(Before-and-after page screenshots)

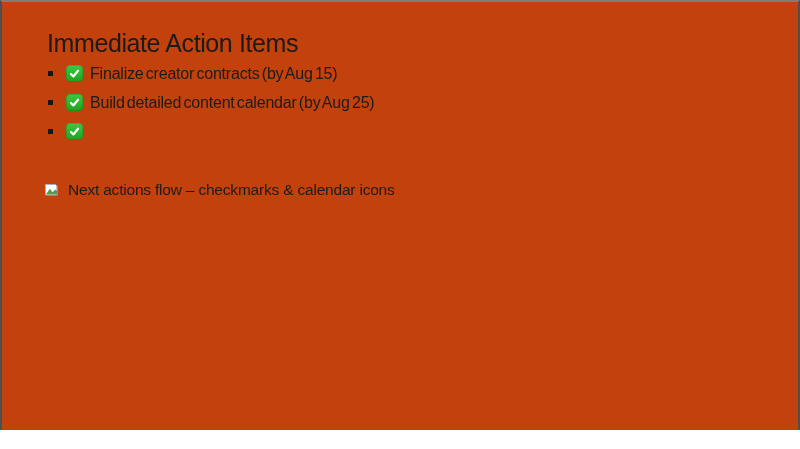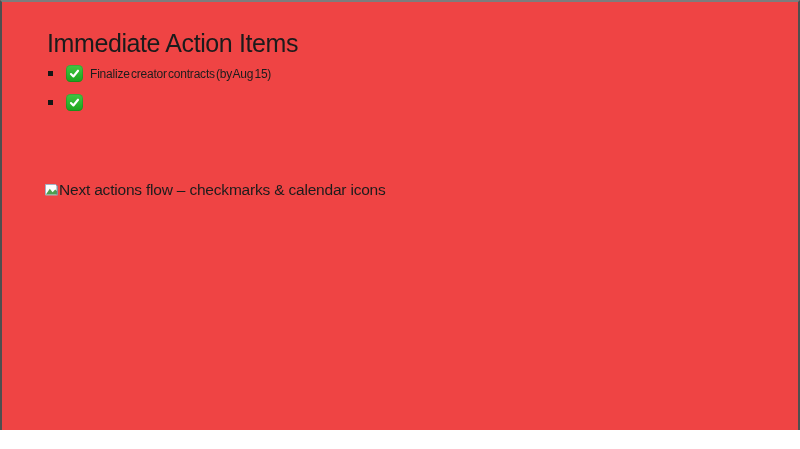--- a/index.html
+++ b/index.html
@@ -25,7 +25,7 @@
     border-top: 2px solid #7d7d7d;
     border-left: 2px solid #4f4f4f;
     border-right: 2px solid #4f4f4f;
-    background: #ef4444;
+    background: #c2410c;
   }
   .slide-title {
     position: absolute;

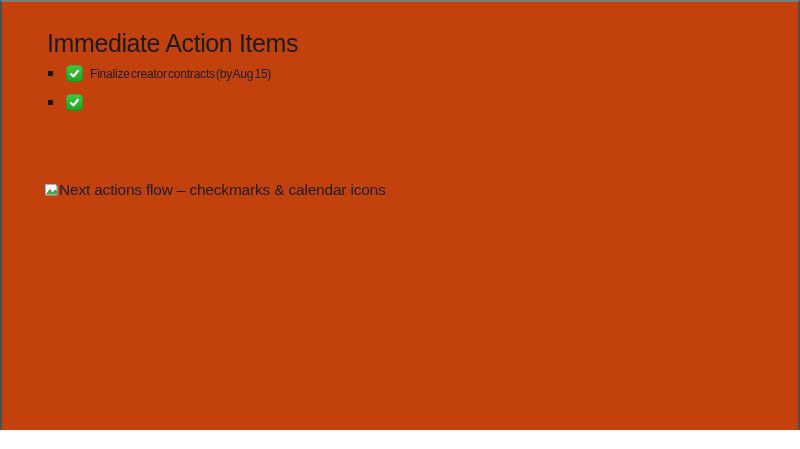--- a/index.html
+++ b/index.html
@@ -73,7 +73,7 @@
   }
   .check-icon svg { display: block; }
   .item-text {
-    font-size: 12px;
+    font-size: 16px;
     letter-spacing: -0.2px;
     color: #1c1c1c;
     word-spacing: -2px;

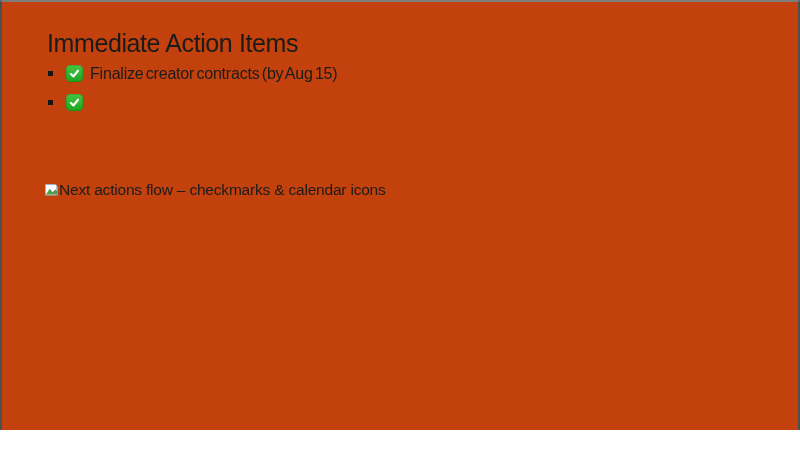--- a/index.html
+++ b/index.html
@@ -124,6 +124,15 @@
             <polyline points="3.2,7.6 5.8,10.2 10.8,4.0" fill="none" stroke="#ffffff" stroke-width="2.3" stroke-linecap="round" stroke-linejoin="round"></polyline>
           </svg>
         </span>
+        <span class="item-text">Build detailed content calendar (by Aug 25)</span>
+      </li>
+      <li class="action-item">
+        <span class="bullet-square"></span>
+        <span class="check-icon">
+          <svg width="13" height="13" viewBox="0 0 14 14" aria-hidden="true">
+            <polyline points="3.2,7.6 5.8,10.2 10.8,4.0" fill="none" stroke="#ffffff" stroke-width="2.3" stroke-linecap="round" stroke-linejoin="round"></polyline>
+          </svg>
+        </span>
       </li>
     </ul>
 

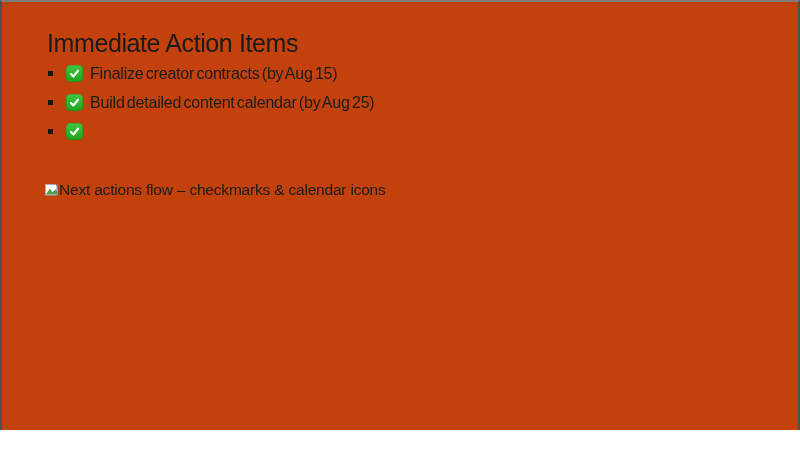--- a/index.html
+++ b/index.html
@@ -85,6 +85,7 @@
     display: inline-flex;
     align-items: center;
     white-space: nowrap;
+    gap: 9px;
   }
   .broken-image-icon {
     width: 14px;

How to complete this task: Output the whole of the data, unchanged; keep the pictures out.

Result of this task:
--- a/index.html
+++ b/index.html
@@ -25,7 +25,7 @@
     border-top: 2px solid #7d7d7d;
     border-left: 2px solid #4f4f4f;
     border-right: 2px solid #4f4f4f;
-    background: #ef4444;
+    background: #c2410c;
   }
   .slide-title {
     position: absolute;

--- a/index.html
+++ b/index.html
@@ -73,7 +73,7 @@
   }
   .check-icon svg { display: block; }
   .item-text {
-    font-size: 12px;
+    font-size: 16px;
     letter-spacing: -0.2px;
     color: #1c1c1c;
     word-spacing: -2px;

--- a/index.html
+++ b/index.html
@@ -124,6 +124,15 @@
             <polyline points="3.2,7.6 5.8,10.2 10.8,4.0" fill="none" stroke="#ffffff" stroke-width="2.3" stroke-linecap="round" stroke-linejoin="round"></polyline>
           </svg>
         </span>
+        <span class="item-text">Build detailed content calendar (by Aug 25)</span>
+      </li>
+      <li class="action-item">
+        <span class="bullet-square"></span>
+        <span class="check-icon">
+          <svg width="13" height="13" viewBox="0 0 14 14" aria-hidden="true">
+            <polyline points="3.2,7.6 5.8,10.2 10.8,4.0" fill="none" stroke="#ffffff" stroke-width="2.3" stroke-linecap="round" stroke-linejoin="round"></polyline>
+          </svg>
+        </span>
       </li>
     </ul>
 

--- a/index.html
+++ b/index.html
@@ -85,6 +85,7 @@
     display: inline-flex;
     align-items: center;
     white-space: nowrap;
+    gap: 9px;
   }
   .broken-image-icon {
     width: 14px;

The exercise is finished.